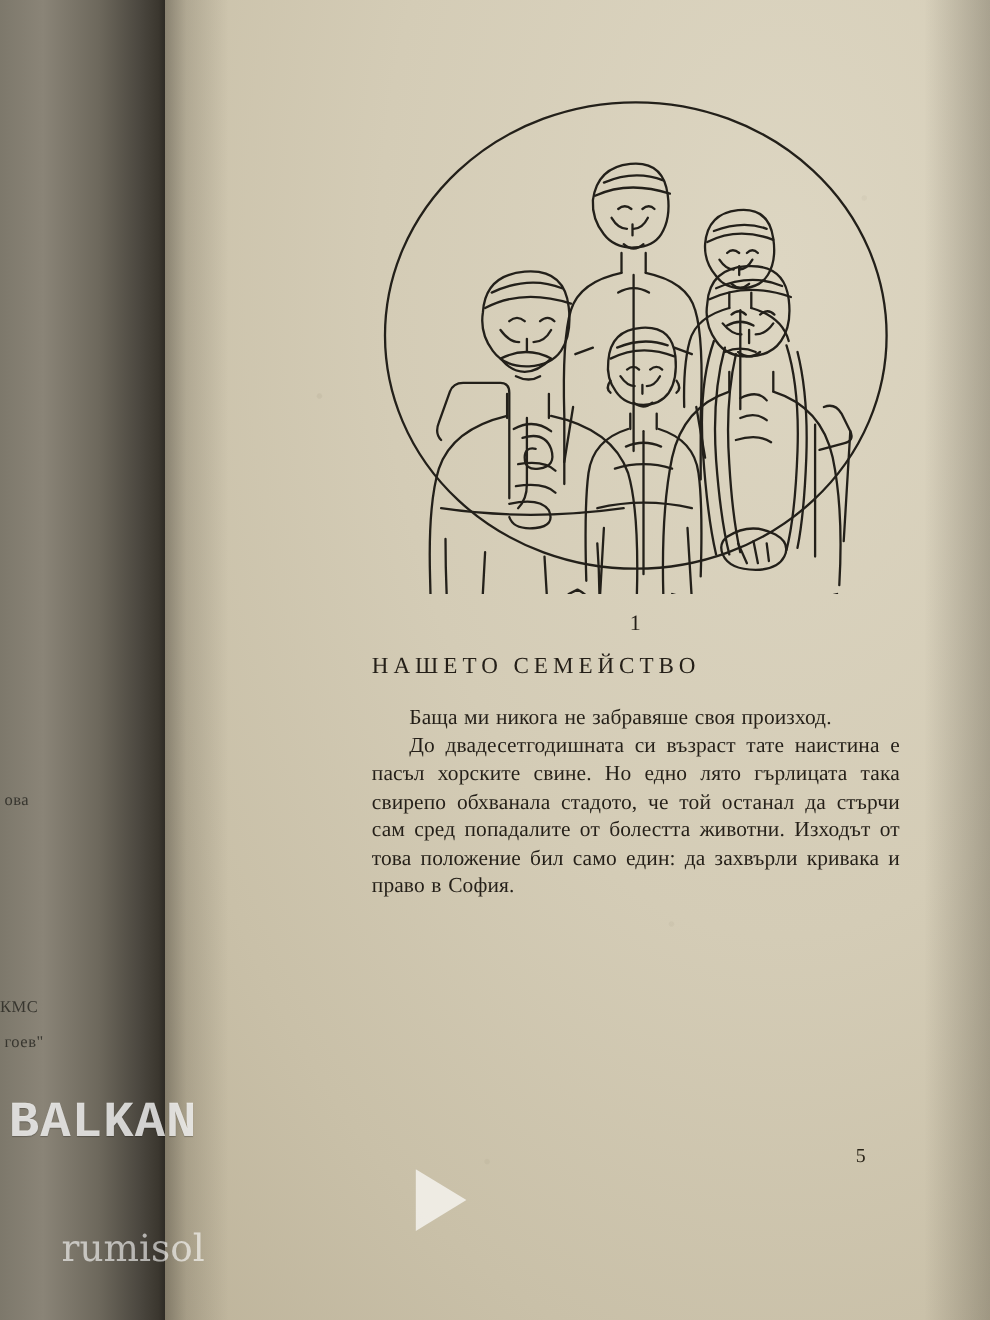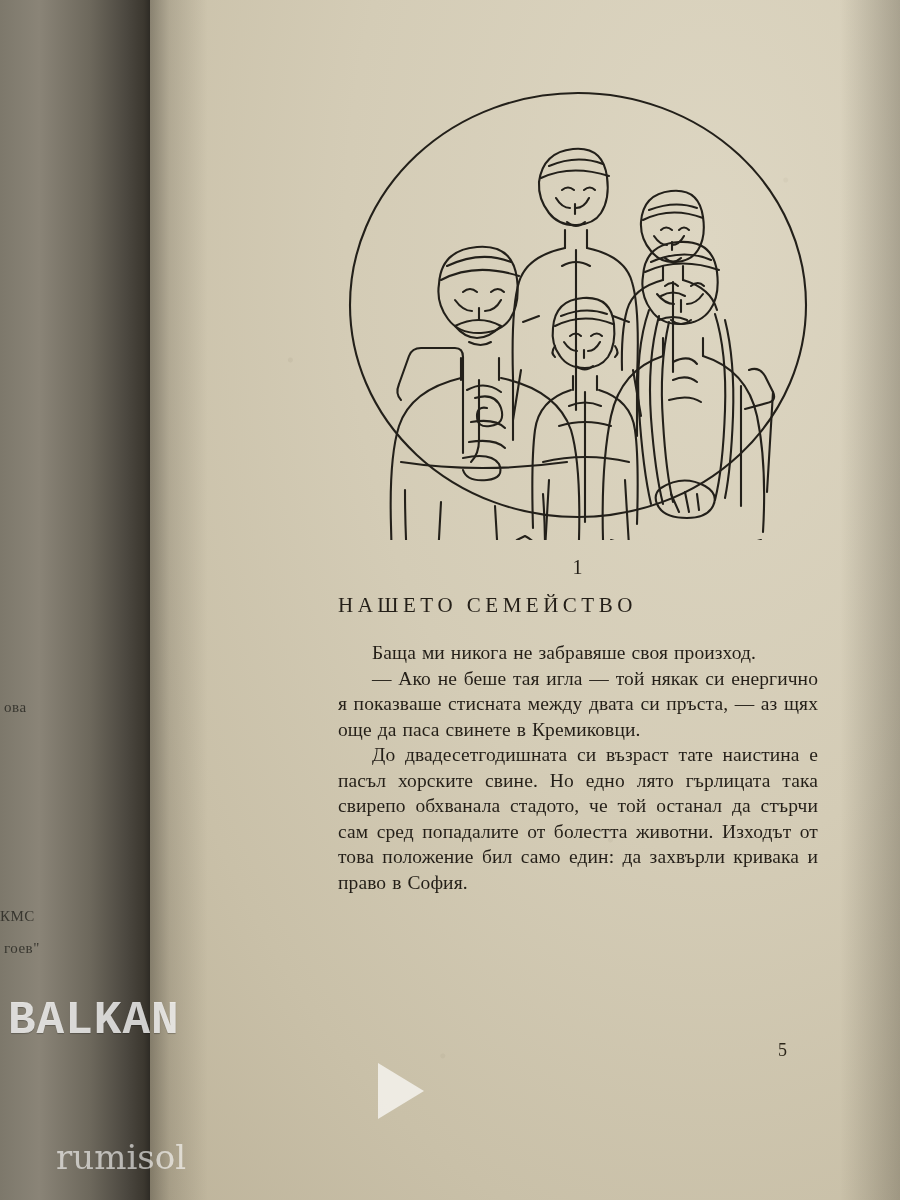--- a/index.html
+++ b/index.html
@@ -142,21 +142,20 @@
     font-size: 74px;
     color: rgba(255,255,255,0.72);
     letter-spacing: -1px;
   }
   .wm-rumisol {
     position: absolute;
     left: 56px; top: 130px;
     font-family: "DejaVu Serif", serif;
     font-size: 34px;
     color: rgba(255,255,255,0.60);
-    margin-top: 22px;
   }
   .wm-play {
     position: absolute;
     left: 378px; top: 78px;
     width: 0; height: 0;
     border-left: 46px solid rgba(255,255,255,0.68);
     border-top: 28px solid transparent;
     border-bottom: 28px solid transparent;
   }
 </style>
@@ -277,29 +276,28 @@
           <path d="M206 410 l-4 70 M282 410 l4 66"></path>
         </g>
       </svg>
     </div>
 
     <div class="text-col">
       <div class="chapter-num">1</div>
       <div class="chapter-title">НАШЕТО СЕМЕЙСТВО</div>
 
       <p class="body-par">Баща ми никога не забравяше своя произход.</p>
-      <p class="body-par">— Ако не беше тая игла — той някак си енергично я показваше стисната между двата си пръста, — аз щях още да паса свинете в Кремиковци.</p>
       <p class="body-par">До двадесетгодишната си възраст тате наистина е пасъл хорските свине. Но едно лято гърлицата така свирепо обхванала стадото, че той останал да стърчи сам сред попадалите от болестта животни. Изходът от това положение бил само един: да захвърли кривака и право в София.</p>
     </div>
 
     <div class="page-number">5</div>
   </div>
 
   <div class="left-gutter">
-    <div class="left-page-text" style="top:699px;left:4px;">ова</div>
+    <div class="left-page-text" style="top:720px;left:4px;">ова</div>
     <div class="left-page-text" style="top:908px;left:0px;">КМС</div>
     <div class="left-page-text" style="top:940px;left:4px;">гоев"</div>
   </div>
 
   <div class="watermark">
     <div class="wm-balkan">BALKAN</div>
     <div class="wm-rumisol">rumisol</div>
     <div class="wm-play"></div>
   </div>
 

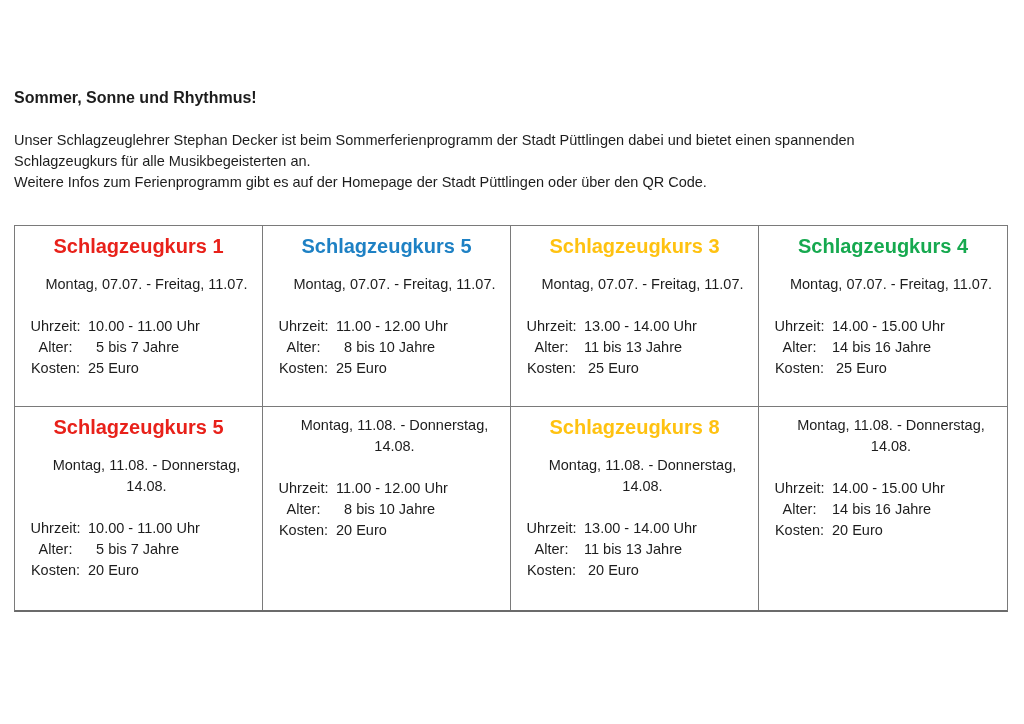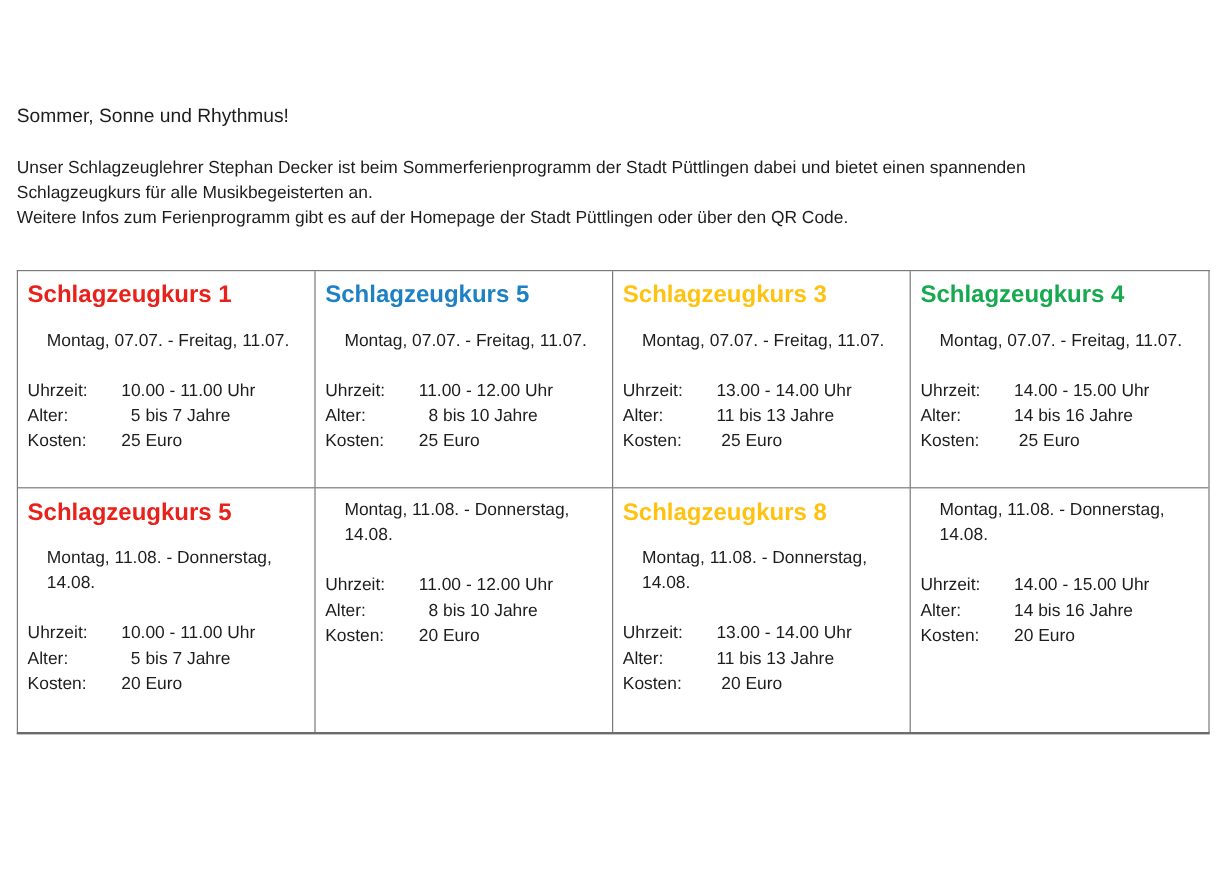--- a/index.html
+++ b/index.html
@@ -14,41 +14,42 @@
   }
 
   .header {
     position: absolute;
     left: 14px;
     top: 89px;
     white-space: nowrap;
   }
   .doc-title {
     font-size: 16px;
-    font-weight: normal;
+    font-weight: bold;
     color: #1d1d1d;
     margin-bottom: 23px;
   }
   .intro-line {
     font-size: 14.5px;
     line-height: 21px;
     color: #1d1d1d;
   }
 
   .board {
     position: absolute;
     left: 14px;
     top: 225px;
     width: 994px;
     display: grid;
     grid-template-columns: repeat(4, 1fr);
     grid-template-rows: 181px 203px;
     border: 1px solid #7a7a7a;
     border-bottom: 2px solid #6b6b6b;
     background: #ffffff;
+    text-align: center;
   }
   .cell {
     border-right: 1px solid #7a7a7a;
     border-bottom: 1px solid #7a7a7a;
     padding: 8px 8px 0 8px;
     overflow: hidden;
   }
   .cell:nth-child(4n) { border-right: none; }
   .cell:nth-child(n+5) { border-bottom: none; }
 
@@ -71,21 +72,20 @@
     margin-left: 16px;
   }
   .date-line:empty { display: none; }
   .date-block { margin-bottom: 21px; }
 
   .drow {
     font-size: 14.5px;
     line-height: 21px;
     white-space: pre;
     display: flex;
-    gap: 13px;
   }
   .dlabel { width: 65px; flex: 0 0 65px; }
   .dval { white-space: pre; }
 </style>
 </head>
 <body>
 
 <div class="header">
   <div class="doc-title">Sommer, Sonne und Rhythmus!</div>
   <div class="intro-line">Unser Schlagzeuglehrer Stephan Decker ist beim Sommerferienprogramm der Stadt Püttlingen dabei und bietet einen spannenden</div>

> [How to complete this task]: Give back every entry in full, exactly as written, with no picture included.

> [Finished exercise]:
--- a/index.html
+++ b/index.html
@@ -142,21 +142,20 @@
     font-size: 74px;
     color: rgba(255,255,255,0.72);
     letter-spacing: -1px;
   }
   .wm-rumisol {
     position: absolute;
     left: 56px; top: 130px;
     font-family: "DejaVu Serif", serif;
     font-size: 34px;
     color: rgba(255,255,255,0.60);
-    margin-top: 22px;
   }
   .wm-play {
     position: absolute;
     left: 378px; top: 78px;
     width: 0; height: 0;
     border-left: 46px solid rgba(255,255,255,0.68);
     border-top: 28px solid transparent;
     border-bottom: 28px solid transparent;
   }
 </style>
@@ -277,29 +276,28 @@
           <path d="M206 410 l-4 70 M282 410 l4 66"></path>
         </g>
       </svg>
     </div>
 
     <div class="text-col">
       <div class="chapter-num">1</div>
       <div class="chapter-title">НАШЕТО СЕМЕЙСТВО</div>
 
       <p class="body-par">Баща ми никога не забравяше своя произход.</p>
-      <p class="body-par">— Ако не беше тая игла — той някак си енергично я показваше стисната между двата си пръста, — аз щях още да паса свинете в Кремиковци.</p>
       <p class="body-par">До двадесетгодишната си възраст тате наистина е пасъл хорските свине. Но едно лято гърлицата така свирепо обхванала стадото, че той останал да стърчи сам сред попадалите от болестта животни. Изходът от това положение бил само един: да захвърли кривака и право в София.</p>
     </div>
 
     <div class="page-number">5</div>
   </div>
 
   <div class="left-gutter">
-    <div class="left-page-text" style="top:699px;left:4px;">ова</div>
+    <div class="left-page-text" style="top:720px;left:4px;">ова</div>
     <div class="left-page-text" style="top:908px;left:0px;">КМС</div>
     <div class="left-page-text" style="top:940px;left:4px;">гоев"</div>
   </div>
 
   <div class="watermark">
     <div class="wm-balkan">BALKAN</div>
     <div class="wm-rumisol">rumisol</div>
     <div class="wm-play"></div>
   </div>
 

--- a/index.html
+++ b/index.html
@@ -14,41 +14,42 @@
   }
 
   .header {
     position: absolute;
     left: 14px;
     top: 89px;
     white-space: nowrap;
   }
   .doc-title {
     font-size: 16px;
-    font-weight: normal;
+    font-weight: bold;
     color: #1d1d1d;
     margin-bottom: 23px;
   }
   .intro-line {
     font-size: 14.5px;
     line-height: 21px;
     color: #1d1d1d;
   }
 
   .board {
     position: absolute;
     left: 14px;
     top: 225px;
     width: 994px;
     display: grid;
     grid-template-columns: repeat(4, 1fr);
     grid-template-rows: 181px 203px;
     border: 1px solid #7a7a7a;
     border-bottom: 2px solid #6b6b6b;
     background: #ffffff;
+    text-align: center;
   }
   .cell {
     border-right: 1px solid #7a7a7a;
     border-bottom: 1px solid #7a7a7a;
     padding: 8px 8px 0 8px;
     overflow: hidden;
   }
   .cell:nth-child(4n) { border-right: none; }
   .cell:nth-child(n+5) { border-bottom: none; }
 
@@ -71,21 +72,20 @@
     margin-left: 16px;
   }
   .date-line:empty { display: none; }
   .date-block { margin-bottom: 21px; }
 
   .drow {
     font-size: 14.5px;
     line-height: 21px;
     white-space: pre;
     display: flex;
-    gap: 13px;
   }
   .dlabel { width: 65px; flex: 0 0 65px; }
   .dval { white-space: pre; }
 </style>
 </head>
 <body>
 
 <div class="header">
   <div class="doc-title">Sommer, Sonne und Rhythmus!</div>
   <div class="intro-line">Unser Schlagzeuglehrer Stephan Decker ist beim Sommerferienprogramm der Stadt Püttlingen dabei und bietet einen spannenden</div>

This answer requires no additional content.